# ACTIVITY
Every line below is to be copied exactly, with the pictures left out.

(Edit tracking data)
Start of Block
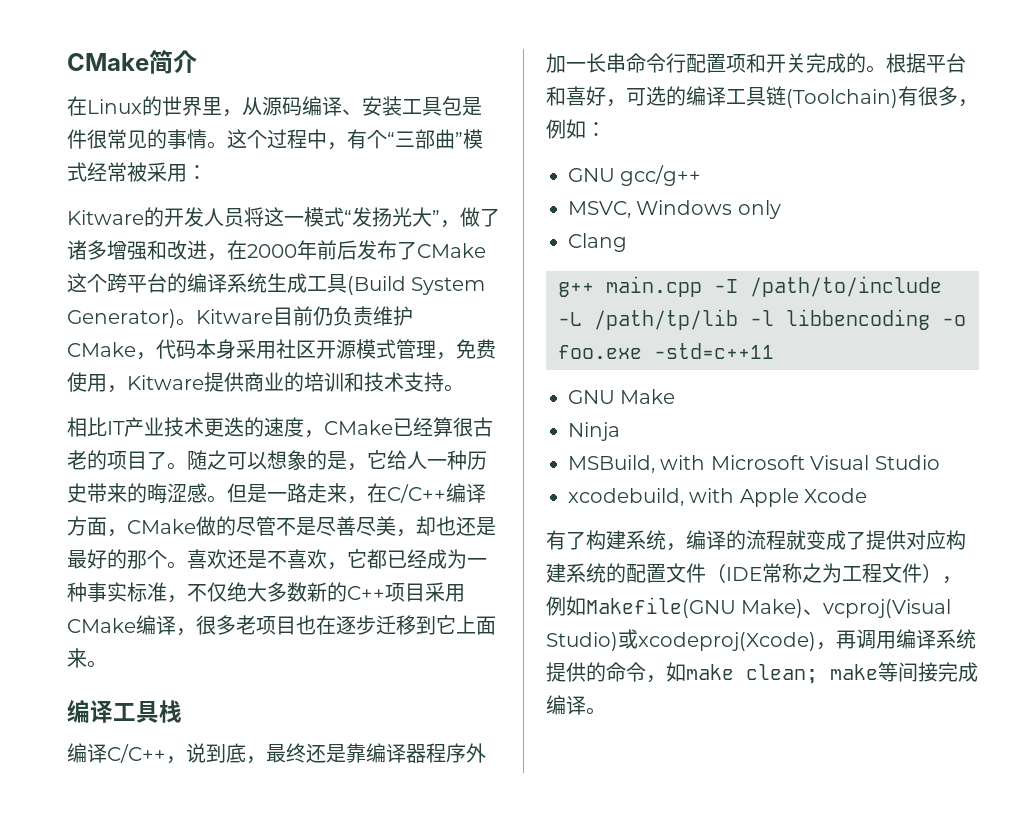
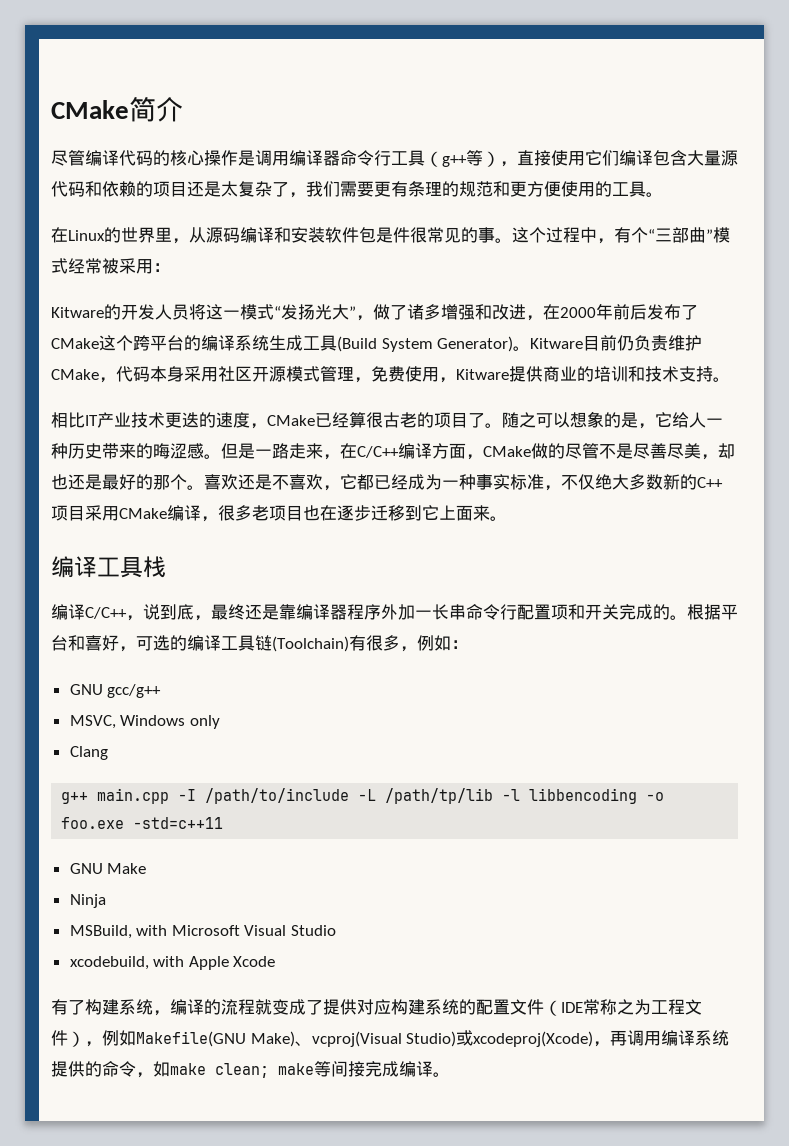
(197, 61) none -> [51,150,738,167] [51,181,663,198] // 尽管编译代码的核心操作是调用编译器命令行工具（g++等），直接使用它们编译包含大量源代码和依赖的项目还是太复杂了，我们需要更有条理的规范和更方便使用的工具。
[342,96,442,116] 、安装工具 -> [274,227,359,243] 和安装软件
[187,129,207,149] 情 -> (495, 235) none

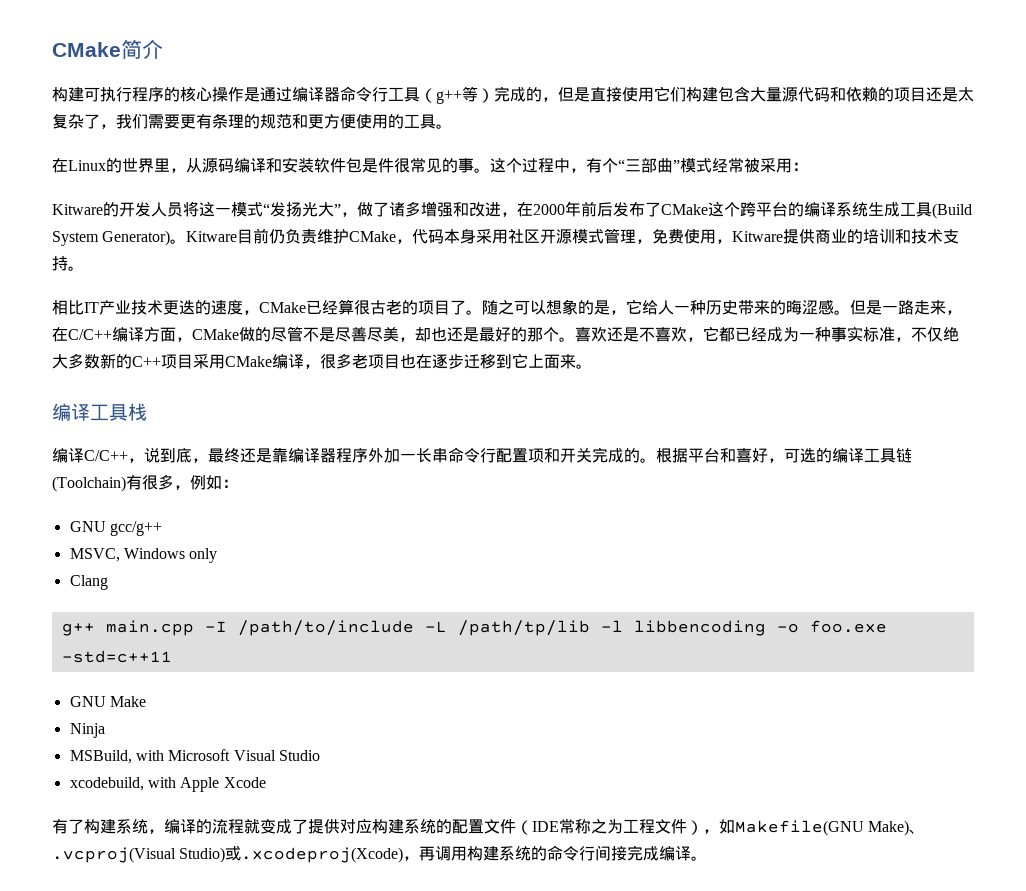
[51,150,153,166] 尽管编译代码 -> [52,87,164,102] 构建可执行程序
[255,150,289,166] 调用 -> [260,87,292,102] 通过
[500,161,517,167] ， -> [494,86,590,102] 完成的，但是
[619,150,653,166] 编译 -> [686,87,718,102] 构建
[102,1030,119,1046] 例 -> (719, 831) none
[311,1030,730,1047] [51,1061,331,1078] vcproj(Visual Studio)或xcodeproj(Xcode)，再调用编译系统提供的命令，如make clean; make等 -> [52,845,596,863] .vcproj(Visual Studio)或.xcodeproj(Xcode)，再调用构建系统的命令行

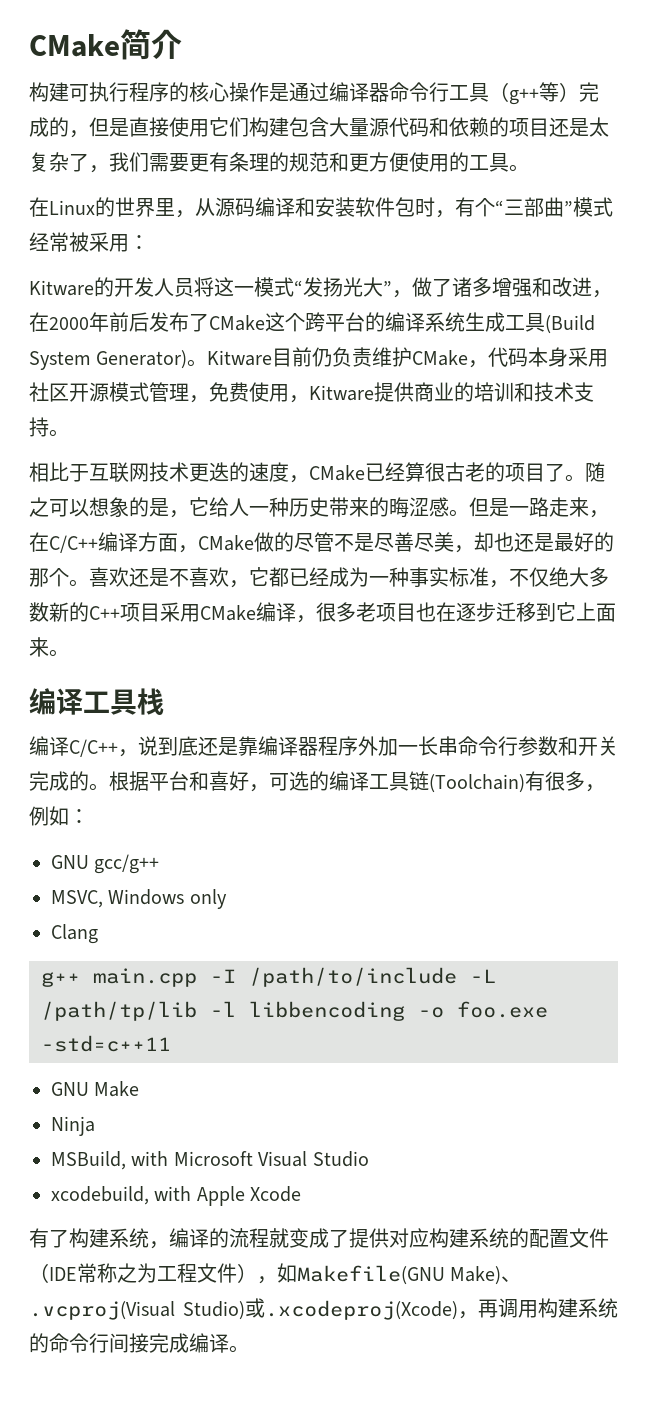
[362,158,570,173] 是件很常见的事。这个过程中 -> [415,197,435,217] 时
[84,300,131,315] IT产业 -> [69,462,149,483] 于互联网
[192,448,240,463] ，最终 -> (198, 746) none
[496,448,544,463] 配置项 -> [518,736,558,756] 参数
End of Block
# WRITTEN ANSWER
(197, 61) none -> [51,150,738,167] [51,181,663,198] // 尽管编译代码的核心操作是调用编译器命令行工具（g++等），直接使用它们编译包含大量源代码和依赖的项目还是太复杂了，我们需要更有条理的规范和更方便使用的工具。
[342,96,442,116] 、安装工具 -> [274,227,359,243] 和安装软件
[187,129,207,149] 情 -> (495, 235) none

[51,150,153,166] 尽管编译代码 -> [52,87,164,102] 构建可执行程序
[255,150,289,166] 调用 -> [260,87,292,102] 通过
[500,161,517,167] ， -> [494,86,590,102] 完成的，但是
[619,150,653,166] 编译 -> [686,87,718,102] 构建
[102,1030,119,1046] 例 -> (719, 831) none
[311,1030,730,1047] [51,1061,331,1078] vcproj(Visual Studio)或xcodeproj(Xcode)，再调用编译系统提供的命令，如make clean; make等 -> [52,845,596,863] .vcproj(Visual Studio)或.xcodeproj(Xcode)，再调用构建系统的命令行

[362,158,570,173] 是件很常见的事。这个过程中 -> [415,197,435,217] 时
[84,300,131,315] IT产业 -> [69,462,149,483] 于互联网
[192,448,240,463] ，最终 -> (198, 746) none
[496,448,544,463] 配置项 -> [518,736,558,756] 参数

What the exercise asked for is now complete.